Fighting for recognition

For domestic workers, who are often women, both traditional gender norms and low regard for care work present challenges.

Lita Anggraini, an Ashoka Fellow since 2007, believes that it is important to capacitate them to protect their rights as citizens, people, and women.

She realized that education is key to empowerment.. She established the School for Domestic Workers in Yogyakarta, Indonesia, in 2003 to teach women different skills, help them negotiate fair employment contracts, and organize them. 

It is a crucial step in Indonesia. According to the International Labour Organization, the country’s domestic workers are still not recognized as workers, even though there are at least 2.6 million domestic workers in the country, with around 110,000 under the age of 18. Millions more Indonesian domestic workers live abroad. All in all, they represent the “single largest group of female salaried workers” contributing to households within Indonesia or in other countries.

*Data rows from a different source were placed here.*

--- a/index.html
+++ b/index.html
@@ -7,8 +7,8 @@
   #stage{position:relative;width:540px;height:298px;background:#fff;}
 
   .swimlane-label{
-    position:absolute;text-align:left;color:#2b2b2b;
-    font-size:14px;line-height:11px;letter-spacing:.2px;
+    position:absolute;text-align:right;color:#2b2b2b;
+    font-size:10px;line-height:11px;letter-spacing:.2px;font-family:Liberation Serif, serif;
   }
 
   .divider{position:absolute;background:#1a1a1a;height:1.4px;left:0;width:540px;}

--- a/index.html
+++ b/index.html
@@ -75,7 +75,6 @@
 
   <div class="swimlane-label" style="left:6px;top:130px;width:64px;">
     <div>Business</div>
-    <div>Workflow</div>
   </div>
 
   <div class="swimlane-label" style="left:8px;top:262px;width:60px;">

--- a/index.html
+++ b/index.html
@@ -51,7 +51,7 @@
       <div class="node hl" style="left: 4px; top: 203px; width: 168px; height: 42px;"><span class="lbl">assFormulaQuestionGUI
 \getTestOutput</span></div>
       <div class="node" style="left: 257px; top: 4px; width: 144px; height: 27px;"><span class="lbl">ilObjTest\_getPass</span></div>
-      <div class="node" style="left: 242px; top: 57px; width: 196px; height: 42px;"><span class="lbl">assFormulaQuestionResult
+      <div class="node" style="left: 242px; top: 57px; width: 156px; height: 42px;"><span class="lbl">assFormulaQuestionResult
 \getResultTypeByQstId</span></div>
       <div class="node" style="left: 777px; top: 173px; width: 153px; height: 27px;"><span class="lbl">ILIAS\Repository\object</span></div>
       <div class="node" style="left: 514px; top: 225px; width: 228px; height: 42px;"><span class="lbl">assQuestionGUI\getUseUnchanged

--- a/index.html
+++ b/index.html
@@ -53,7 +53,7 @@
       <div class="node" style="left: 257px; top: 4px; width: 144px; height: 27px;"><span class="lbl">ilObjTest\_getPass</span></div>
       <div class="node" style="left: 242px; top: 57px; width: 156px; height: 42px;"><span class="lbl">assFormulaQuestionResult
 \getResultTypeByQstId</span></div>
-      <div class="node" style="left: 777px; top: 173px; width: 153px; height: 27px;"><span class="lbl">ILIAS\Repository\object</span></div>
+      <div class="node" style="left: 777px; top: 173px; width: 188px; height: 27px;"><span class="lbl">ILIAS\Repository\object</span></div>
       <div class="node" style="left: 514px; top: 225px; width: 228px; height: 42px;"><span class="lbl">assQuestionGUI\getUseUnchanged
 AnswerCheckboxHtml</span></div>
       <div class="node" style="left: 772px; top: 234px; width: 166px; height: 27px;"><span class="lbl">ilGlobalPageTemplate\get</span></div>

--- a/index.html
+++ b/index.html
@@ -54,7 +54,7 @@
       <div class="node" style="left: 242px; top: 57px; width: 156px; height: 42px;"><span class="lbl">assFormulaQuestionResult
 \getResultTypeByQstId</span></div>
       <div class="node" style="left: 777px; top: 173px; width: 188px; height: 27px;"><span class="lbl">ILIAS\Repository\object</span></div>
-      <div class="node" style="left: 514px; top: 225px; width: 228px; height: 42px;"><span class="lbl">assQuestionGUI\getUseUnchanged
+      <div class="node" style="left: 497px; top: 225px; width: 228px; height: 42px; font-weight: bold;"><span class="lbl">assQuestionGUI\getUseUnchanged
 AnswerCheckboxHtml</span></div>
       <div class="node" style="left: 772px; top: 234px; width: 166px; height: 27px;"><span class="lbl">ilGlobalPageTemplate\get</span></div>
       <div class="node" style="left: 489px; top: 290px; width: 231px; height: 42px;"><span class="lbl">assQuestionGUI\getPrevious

Realizing the need for a nationwide movement, Anggraini established the National Network of Domestic Workers Advocacy, or Jala PRT, in the following year. Under this umbrella organization, 26 citizen organizations and individual members push for women’s and labor rights, allow access to legal aid, and promote regional and national policies to protect domestic workers.

In a culture that encourages women to stay silent than speak up, the movement has encouraged them to find their own voices.

Anggraini said the majority of female workers in her country are in the informal sector, leaving them unprotected under the law and unable to access government services that could help with their already strenuous load.

“If they are infected [with COVID-19], they have no insurance… They also [do] not have employment social security,” she said. “Domestic workers [who are] getting older do not have savings.”

Informal workers, she said, get paid between 10 to 30 percent below the minimum wage, calling this impoverishment systematically set up for women.

Considering the duties that these same domestic workers have in their own families and homes, Anggraini said: “Female roles are bigger, twice or more times bigger than male roles.”

“The female work hours are much more than the male’s, but the appreciation of redistribution for well-being is one-third of the male’s,” she added.


Photo of Lita Anggraini with quote "In this patriarchal society we face discrimination, inequality, and exploitations. These are multiple burdens. And it all has to be dismantled, how we should be making these changes together in the path to attain justice."


Lighten the load

Much work remains to be done to achieve gender equality and quash gender norms in care work. 

Government policies can help alleviate these burdens off the shoulders of women, as well as protect their rights. For instance, having adequate support and programs for accessible child care—among the biggest tasks often entrusted to women—can help lighten the load. Having safe and accessible daycare programs can reduce the workload at home.

Care and domestic work should also be recognized and supported as legitimate work that requires appropriate remuneration.

“If your wife quits a job to take care of your child, who pays her? No one,” said Bonpakdee. “In some countries, the government pays for the child support to the father or mother who has to quit their jobs.”

At the end of the day, these changes in toxic gender roles should begin in the homes of these women themselves.

Anggraini said that there should be a fair division of work inside the household—a behavioral change that requires fathers, uncles, and sons to break free from the stigma of domestic work.

“We will have to sit and talk about this,” said Bonpakdee. “The change should start from yourself and the people surrounding you, or… with your own family.”